The Euro troopers are wearing battle armor that’s almost dainty looking compared to our bulky NAC kit. Their helmets are streamlined, without a single hard angle on them, and they look like they’re about two-thirds the size of ours. The soldier I’m approaching raises his hand in a brief greeting and then flips open the visor of his helmet. The camo pattern on his armor is a blotchy mélange of black, reddish brown, and light and dark green tones that looks like someone kicked over a few buckets of earth-tone paints. The only signets on the armor that stand out are the Danish flag on one arm, and the rank insignia on his chest—two five-pointed stars, first lieutenant rank.

“Lieutenant Grayson, NAC Fleet!” I shout my introduction over the noise of the drop ships nearby.

“Lieutenant Hansen, Danish army,” he replies. “Eurocorps.”

I give the Danish lieutenant a quick rundown of the situation. Our TacLink battlefield-data network doesn’t interface with the Euros, and every time I have to lay out with my words what would take five seconds to display via helmet-visor screen, I marvel at the ability of precomputerized armies to communicate efficiently at all.

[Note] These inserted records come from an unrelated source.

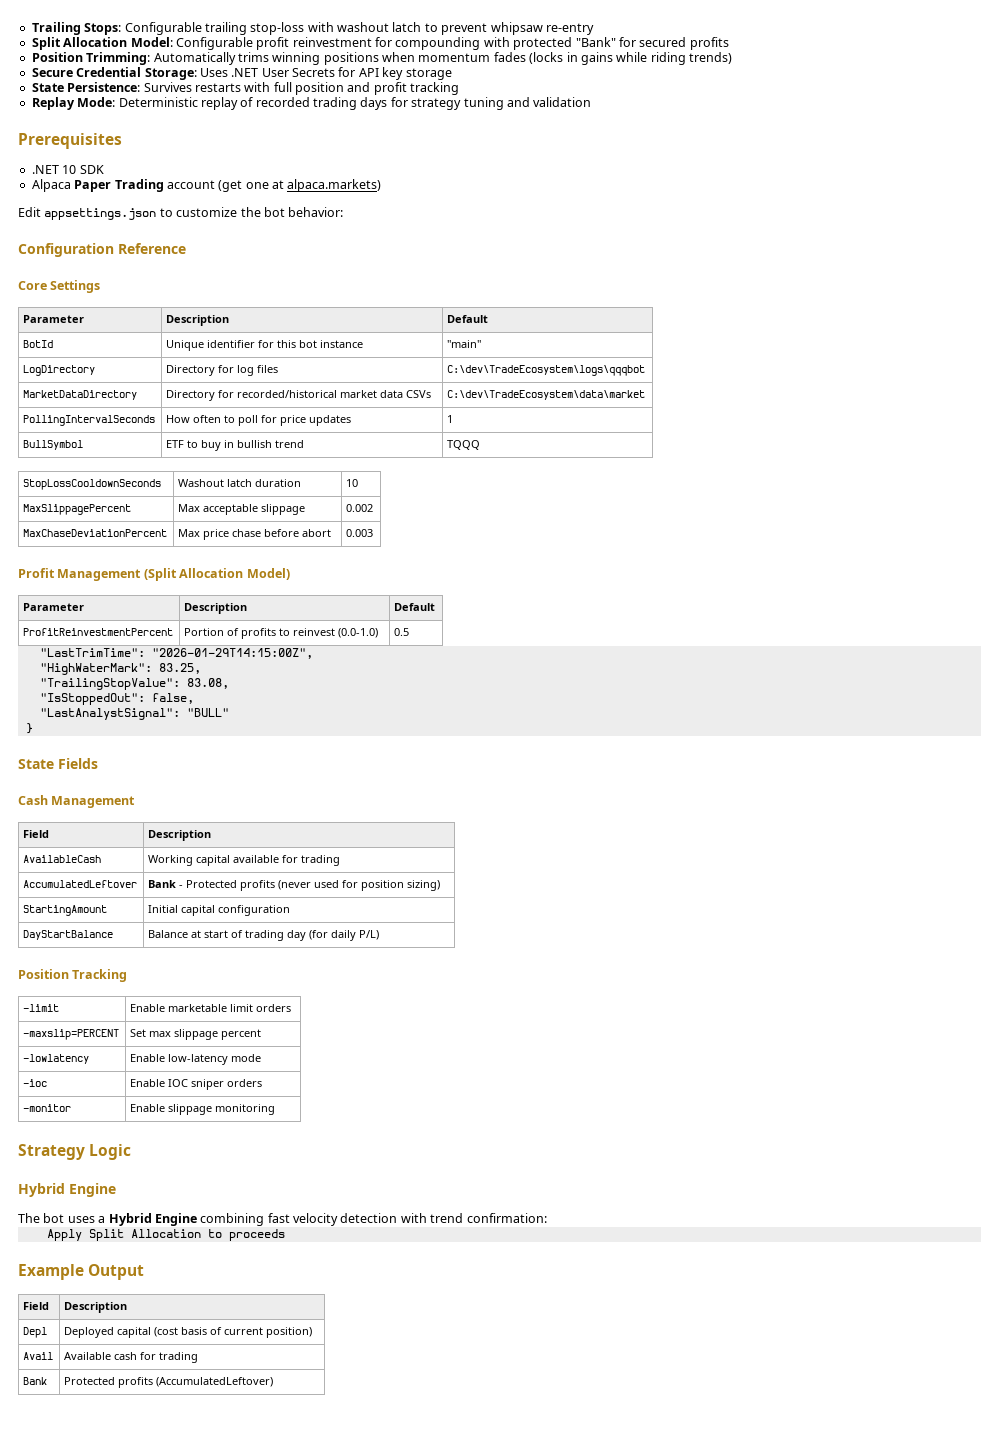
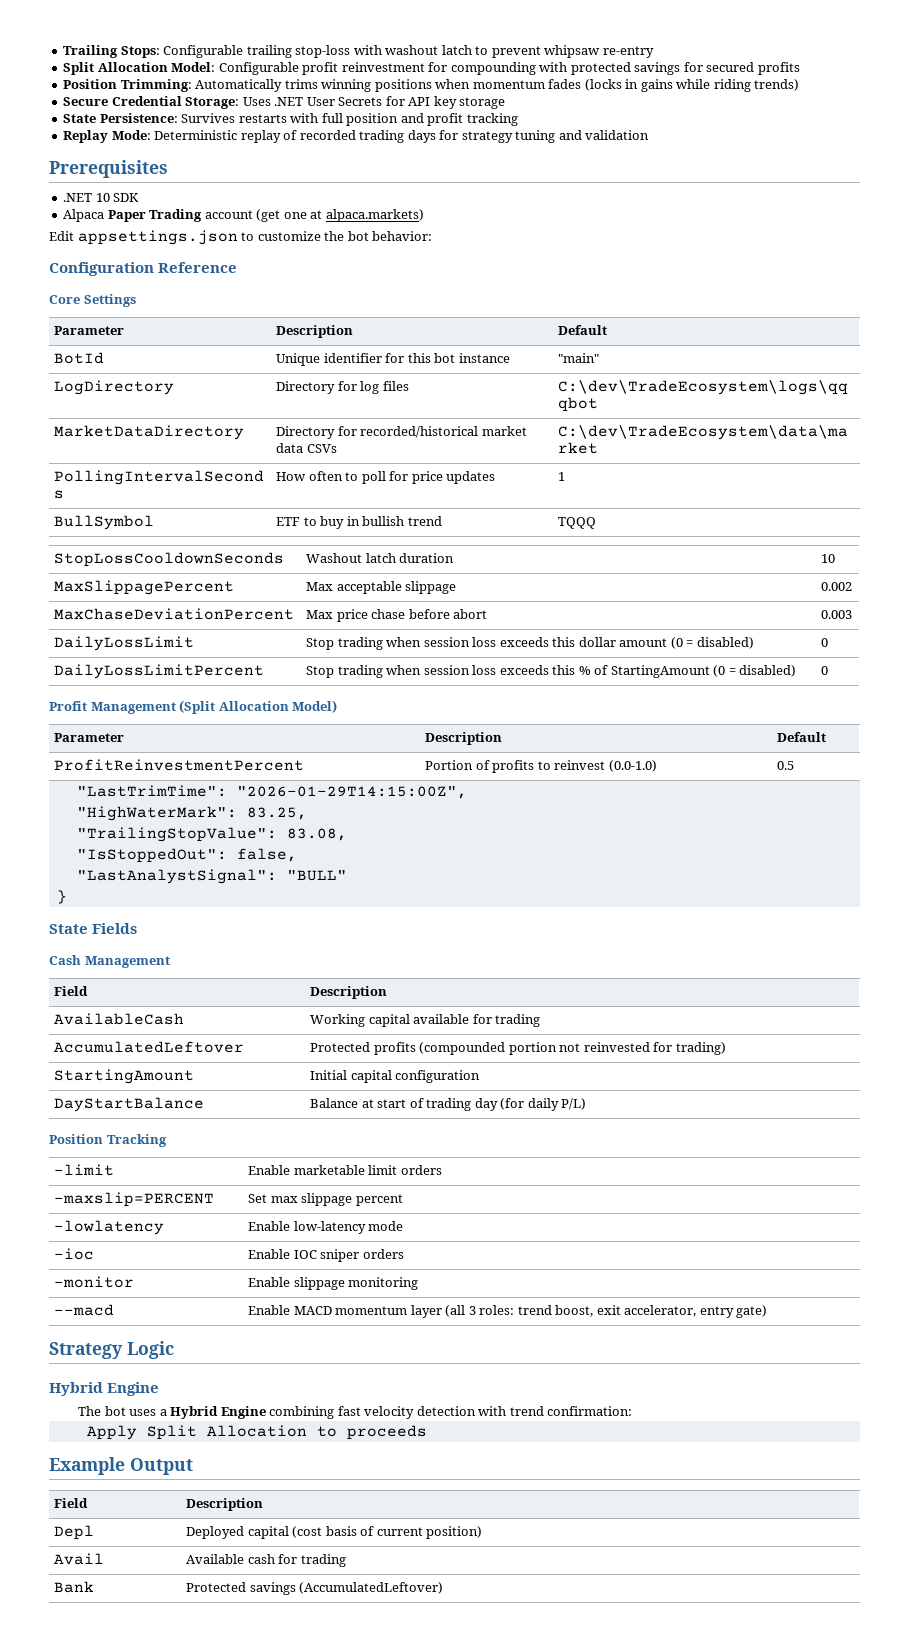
- Split Allocation Model: Configurable profit reinvestment for compounding with protected "Bank" for secured profits
+ Split Allocation Model: Configurable profit reinvestment for compounding with protected savings for secured profits
+ DailyLossLimit | Stop trading when session loss exceeds this dollar amount (0 = disabled) | 0
+ DailyLossLimitPercent | Stop trading when session loss exceeds this % of StartingAmount (0 = disabled) | 0
- AccumulatedLeftover | Bank - Protected profits (never used for position sizing)
+ AccumulatedLeftover | Protected profits (compounded portion not reinvested for trading)
+ --macd | Enable MACD momentum layer (all 3 roles: trend boost, exit accelerator, entry gate)
- Bank | Protected profits (AccumulatedLeftover)
+ Bank | Protected savings (AccumulatedLeftover)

“We will expand the perimeter,” Lieutenant Hansen says when I am finished sketching the rough situational picture for him. “Cover east and west with two platoons each.”

“You’ll need a bit more than that in this weather,” I caution.

Lieutenant Hansen smiles curtly and nods at the second wave of drop ships landing on the pad behind him.

“We brought more,” he says. “Don’t worry. We know this place well.”